La izquierda latinoamericana, desde hace algunos años, abandonada la lucha guerrillera como vía principal para hacerse del poder, optó por utilizar, para ello, las instituciones y mecanismos democráticos existentes en sus respectivos países. El problema se presenta cuando, debido a éstos, debe dejarlo. Entonces comienzan maquinaciones, cambio de Constituciones, despojo de funciones de las instituciones democráticas, abusos de poder y otras aberraciones de carácter totalitario. Los ejemplos sobran.

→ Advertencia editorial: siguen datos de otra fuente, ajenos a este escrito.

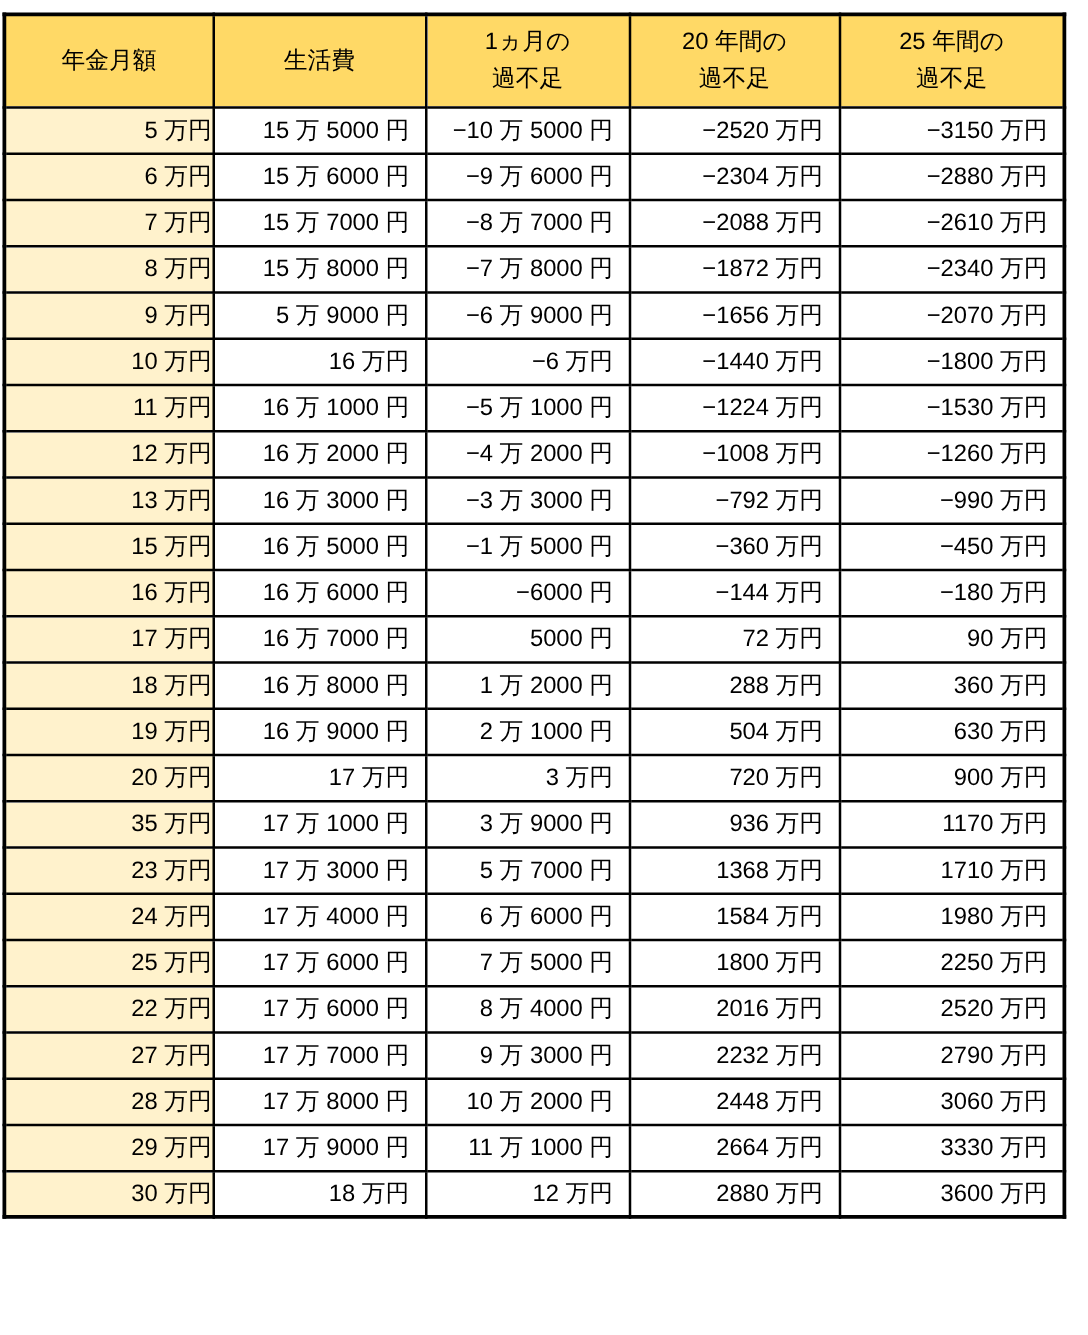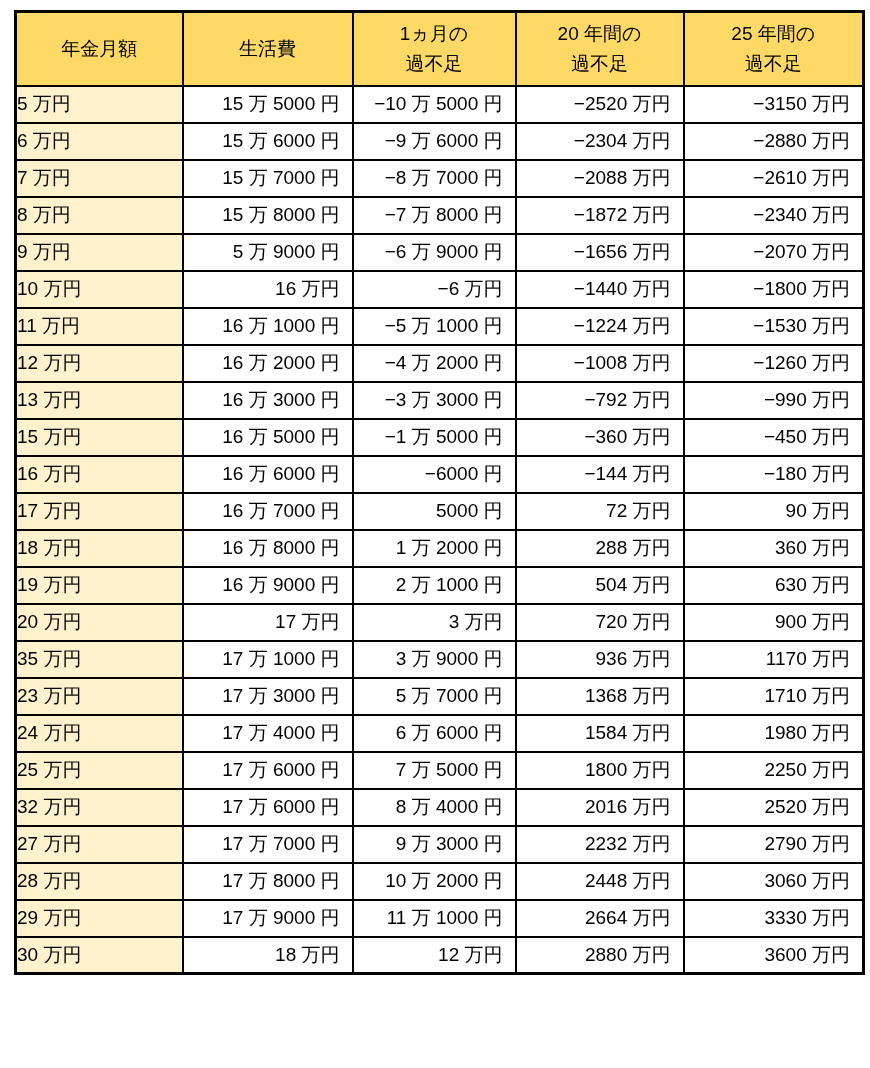"年金月額" .table-wrap { padding: 10px 0 0 14px -> 10px 0 0 2px }
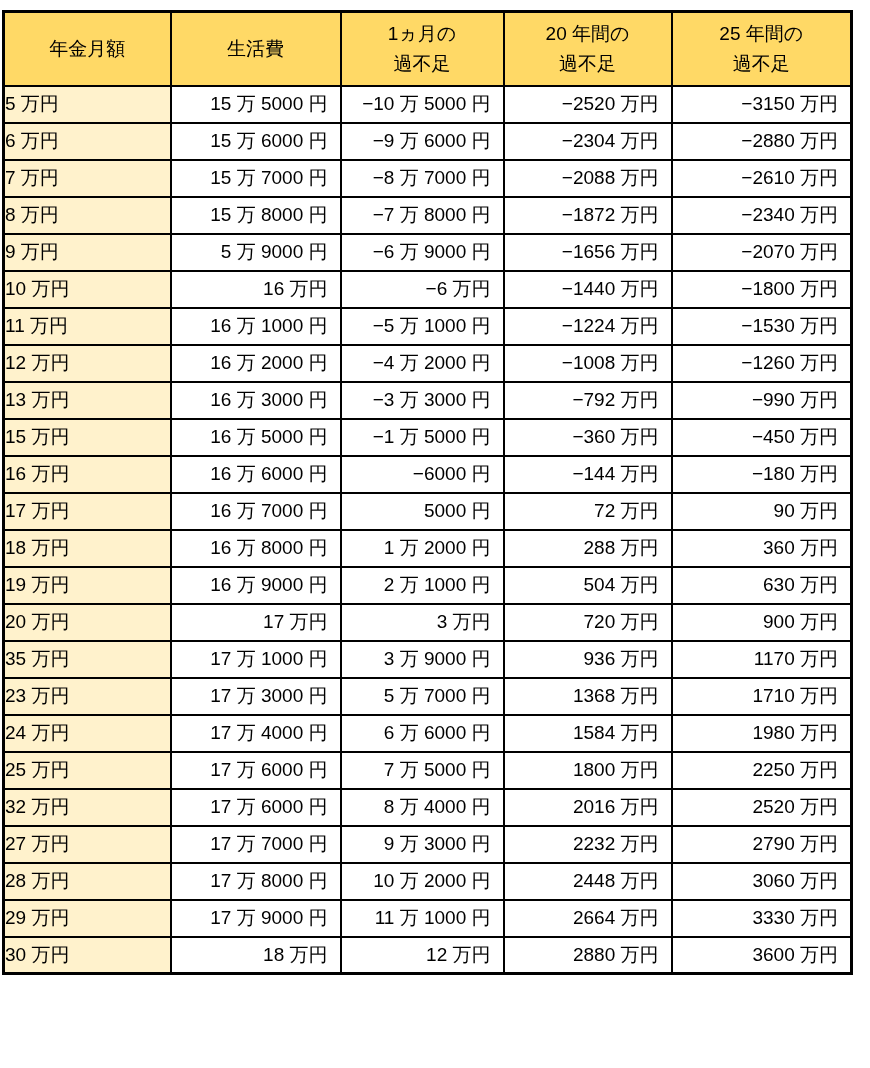"5 万円" td.rowhead { text-align: left -> right }
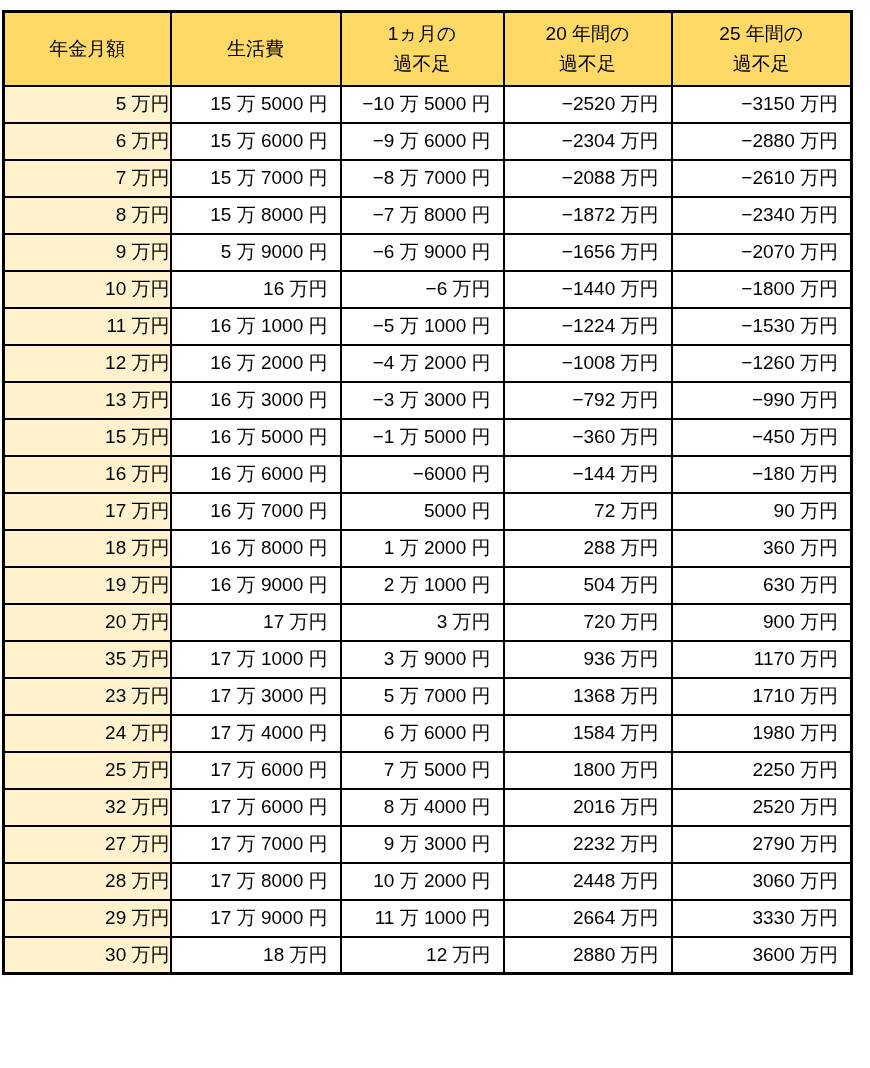"32 万円" td.rowhead { text: 32 -> 22 }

En Argentina, desde que la oposición, con Macri a la cabeza, ganó las elecciones, Cristina Fernández y sus adeptos han tratado, por todos los medios, de dificultar el ejercicio del poder. En Venezuela, cuando el chavismo perdió la mayoría en la Asamblea Nacional, comenzó, y aún continúa, un proceso de desautorización de sus funciones, llegando hasta el extremo de crear un engendro anticonstitucional, el denominado Congreso de la Patria, e inclusive hasta a ignorar el llamado a referéndum de mitad de mandato. Los chavistas actúan violando todas las leyes, documentos y regulaciones democráticas y, aún así, protestan y hasta reciben el apoyo de sus secuaces externos, cuando se les quiere llamar al orden. En Bolivia, el autodenominado “primer presidente indígena”, pretende que se realice otro referéndum, ignorando los resultados del anterior, para poder reelegirse nuevamente. En Nicaragua, Ortega aparece nominado nuevamente como candidato para las elecciones presidenciales de noviembre. En Brasil, la ofensiva contra el gobierno que sustituye al de Dilma Rousseau, no cesa y, ahora, como si no fuera suficiente, reaparece Lula da Silva, queriendo presentarse como candidato a la presidencia en 2018.

La izquierda, cuando le coge el gusto a las mieles del poder, cae en adicción total. Urge encontrar un tratamiento eficaz para evitarlo.